Writes to volatile variables are somehow side effects in C++ and generally can't be optimized out under as-if rule, usually. In practice, this usually means that on inspection of the assembly you'll see one one store for each volatile store by the abstract machine¹.

However, it isn't clear to me if the stores must be performed in the following case where the underlying object is not volatile, but the stores are done through a pointer-to-volatile:

void vtest() {
    int buf[1];

    volatile int * vptr = buf;

    *vptr = 0;
    *vptr = 1;
    *vptr = 2;
}

Here, gcc does in fact optimize out all of the stores. Clang does not. Oddly, the behavior depends on the buffer size: with buf[3] gcc emits the stores, but with buf[4] it doesn't and so on.
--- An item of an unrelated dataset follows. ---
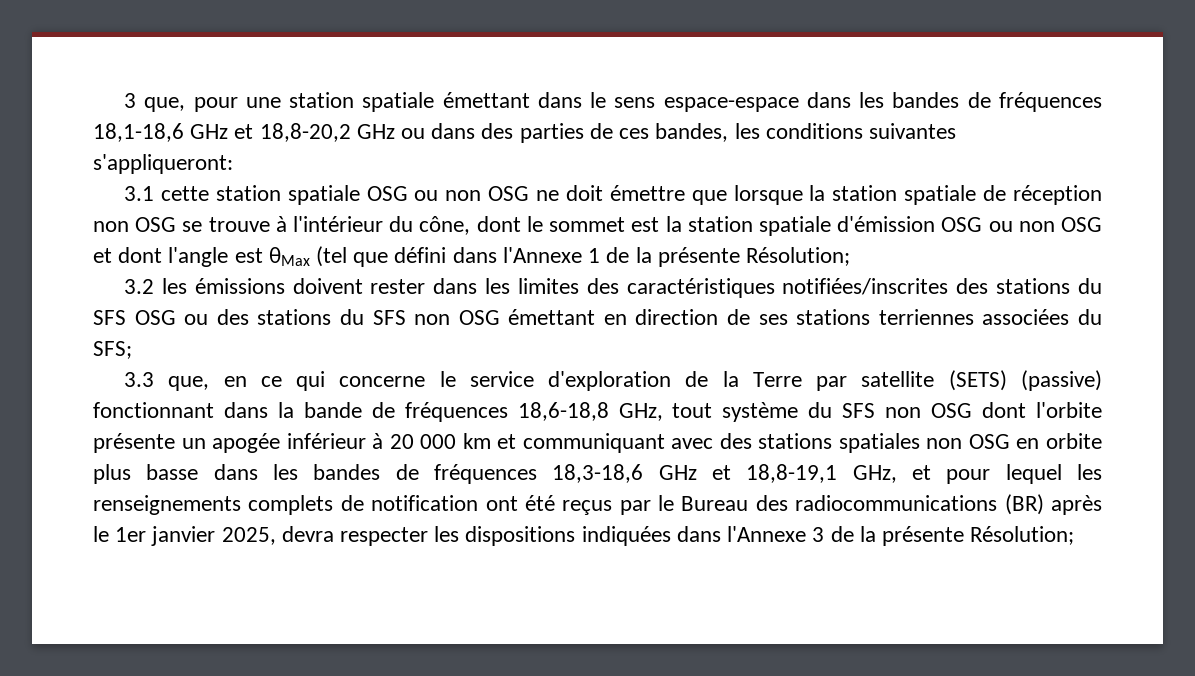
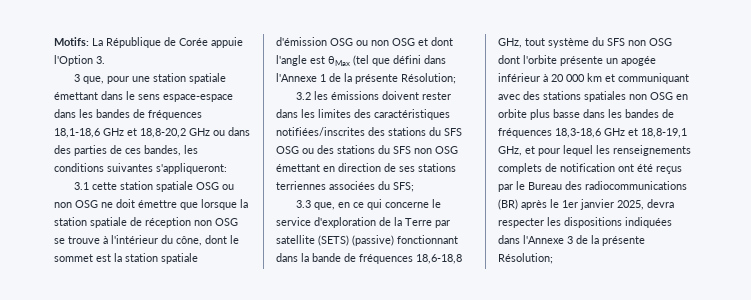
+ Motifs: La République de Corée appuie l'Option 3.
Is gcc's behavior here legal?

^{[1] with some small variations, e.g., some compilers will use a single read-modify-write instruction on x86 to implement something like v++ where v is volatile).}

While it would be useful for the C and C++ Standards to recognize a categories of implementations where volatile loads and stores have particular semantics, and report via predefined macros, intrinsics, or other such means what semantics a particular implementation is using, neither implementation presently does so. Given a loop:

void hang_if_nonzero(int mode)
{
  int i = 1;
  do { +*(volatile int*)0x1234; } while(mode);
}

a compiler would be required to generate code that will block program execution if mode is non-zero, because the volatile read is defined as being a side effect in and of itself, regardless of whether there is any means by which the effect of executing it could be distinguished from that of skipping it. There would be no requirement, however, that the compiler actually generate any load instructions for the volatile access. If the compiler specified that it was only for use on hardware platforms where the effect of reading address 0x1234 would be indistinguishable from the effect of skipping the read, it would be allowed to skip the read.
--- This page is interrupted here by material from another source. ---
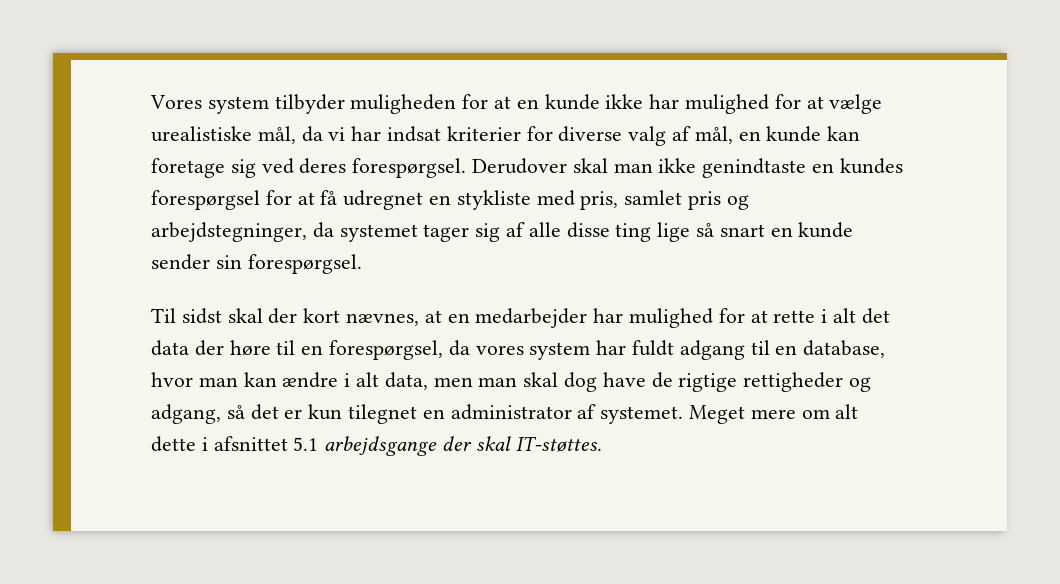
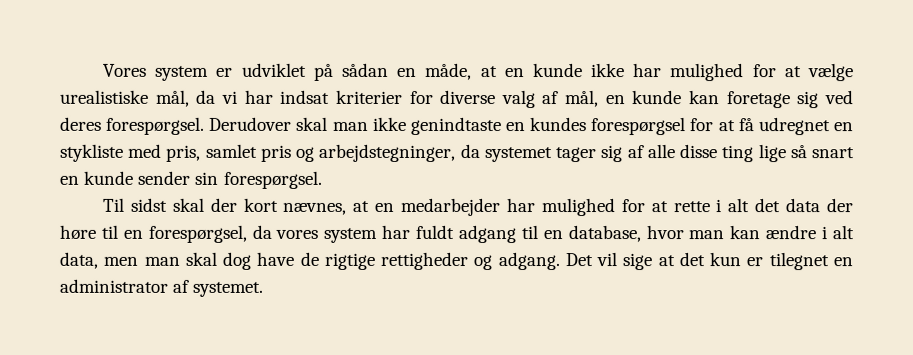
- Vores system tilbyder muligheden for at en kunde ikke har mulighed for at vælge urealistiske mål, da vi har indsat kriterier for diverse valg af mål, en kunde kan foretage sig ved deres forespørgsel.
+ Vores system er udviklet på sådan en måde, at en kunde ikke har mulighed for at vælge urealistiske mål, da vi har indsat kriterier for diverse valg af mål, en kunde kan foretage sig ved deres forespørgsel.
- Til sidst skal der kort nævnes, at en medarbejder har mulighed for at rette i alt det data der høre til en forespørgsel, da vores system har fuldt adgang til en database, hvor man kan ændre i alt data, men man skal dog have de rigtige rettigheder og adgang, så det er kun tilegnet en administrator af systemet. Meget mere om alt dette i afsnittet 5.1 arbejdsgange der skal IT-støttes.
+ Til sidst skal der kort nævnes, at en medarbejder har mulighed for at rette i alt det data der høre til en forespørgsel, da vores system har fuldt adgang til en database, hvor man kan ændre i alt data, men man skal dog have de rigtige rettigheder og adgang. Det vil sige at det kun er tilegnet en administrator af systemet.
In cases where an object's address is taken, but a compiler can account for all the ways in which the address is used and code never inspects the representation of the address, a compiler would not be required to allocate "normal" addressable storage but may at its leisure allocate a register or other form of storage which wouldn't be accessed via normal loads and stores. It may even pretend to allocate storage without actually doing so if it can tell what value an object would contain when accessed. If e.g. a program were to do something like:

int test(int mode)
{
  int a[2] = {1,2};
  int *p = a;
  return p[mode & 1] + p[mode & 1];
}

a compiler wouldn't be required to actually allocate any storage for a, but could instead at its leisure generate code equivalent to return (1+(mode & 1)) << 1;. Even if p were declared as int volatile *p = a;, that would not create a need for the compiler to allocate addressable storage for a, since a compiler could still account for everything done through pointers to a and would thus have no obligation to keep a in addressable storage. A compiler would thus be allowed to treat a read of a[mode & 1] as equivalent to evaluating the expression (1+(mode & 1)). If the read were done through a volatile pointer, then it would need to be treated as a side effect for purposes of determining whether a loop may be omitted, but there would be no requirement that the read itself actually do anything.